**WHAT THIS TASK INVOLVES:**
Among the records below, find the lines that contain "default" and copy each of them.

**RECORD EXTRACTS:**
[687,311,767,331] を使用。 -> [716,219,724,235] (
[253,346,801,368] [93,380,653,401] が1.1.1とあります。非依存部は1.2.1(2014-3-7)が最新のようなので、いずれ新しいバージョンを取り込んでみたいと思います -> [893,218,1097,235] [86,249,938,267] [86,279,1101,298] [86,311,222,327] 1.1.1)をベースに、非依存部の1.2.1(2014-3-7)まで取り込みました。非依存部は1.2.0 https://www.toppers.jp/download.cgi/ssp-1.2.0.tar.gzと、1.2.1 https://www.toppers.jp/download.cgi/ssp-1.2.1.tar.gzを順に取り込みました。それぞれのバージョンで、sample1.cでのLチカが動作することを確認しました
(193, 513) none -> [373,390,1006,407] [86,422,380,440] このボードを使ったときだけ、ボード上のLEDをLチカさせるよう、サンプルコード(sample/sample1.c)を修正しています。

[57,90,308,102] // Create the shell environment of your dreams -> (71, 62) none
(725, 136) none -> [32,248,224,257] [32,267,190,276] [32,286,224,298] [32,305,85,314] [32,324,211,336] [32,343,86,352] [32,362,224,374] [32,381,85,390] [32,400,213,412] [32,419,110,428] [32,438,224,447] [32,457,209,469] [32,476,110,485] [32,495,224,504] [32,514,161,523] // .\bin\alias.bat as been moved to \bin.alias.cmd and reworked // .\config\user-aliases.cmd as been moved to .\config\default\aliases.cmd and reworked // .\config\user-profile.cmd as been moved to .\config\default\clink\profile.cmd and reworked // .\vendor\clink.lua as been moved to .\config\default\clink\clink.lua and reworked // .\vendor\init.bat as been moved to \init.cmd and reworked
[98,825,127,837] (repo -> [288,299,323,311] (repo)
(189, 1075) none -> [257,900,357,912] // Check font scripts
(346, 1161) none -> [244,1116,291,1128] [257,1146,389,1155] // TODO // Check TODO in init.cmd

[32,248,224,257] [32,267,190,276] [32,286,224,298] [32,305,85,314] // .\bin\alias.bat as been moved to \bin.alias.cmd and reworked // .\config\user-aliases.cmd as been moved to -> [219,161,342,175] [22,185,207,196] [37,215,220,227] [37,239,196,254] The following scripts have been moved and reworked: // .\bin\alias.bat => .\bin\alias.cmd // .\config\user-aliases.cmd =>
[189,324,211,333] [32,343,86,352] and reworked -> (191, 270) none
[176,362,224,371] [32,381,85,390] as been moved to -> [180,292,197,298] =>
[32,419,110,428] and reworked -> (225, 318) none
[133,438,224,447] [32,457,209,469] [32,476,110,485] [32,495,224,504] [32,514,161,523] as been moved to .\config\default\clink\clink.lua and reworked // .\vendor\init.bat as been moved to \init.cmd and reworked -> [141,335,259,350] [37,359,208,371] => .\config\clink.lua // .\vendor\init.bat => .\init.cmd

**ANSWER AREA:**
(725, 136) none -> [32,248,224,257] [32,267,190,276] [32,286,224,298] [32,305,85,314] [32,324,211,336] [32,343,86,352] [32,362,224,374] [32,381,85,390] [32,400,213,412] [32,419,110,428] [32,438,224,447] [32,457,209,469] [32,476,110,485] [32,495,224,504] [32,514,161,523] // .\bin\alias.bat as been moved to \bin.alias.cmd and reworked // .\config\user-aliases.cmd as been moved to .\config\default\aliases.cmd and reworked // .\config\user-profile.cmd as been moved to .\config\default\clink\profile.cmd and reworked // .\vendor\clink.lua as been moved to .\config\default\clink\clink.lua and reworked // .\vendor\init.bat as been moved to \init.cmd and reworked
[133,438,224,447] [32,457,209,469] [32,476,110,485] [32,495,224,504] [32,514,161,523] as been moved to .\config\default\clink\clink.lua and reworked // .\vendor\init.bat as been moved to \init.cmd and reworked -> [141,335,259,350] [37,359,208,371] => .\config\clink.lua // .\vendor\init.bat => .\init.cmd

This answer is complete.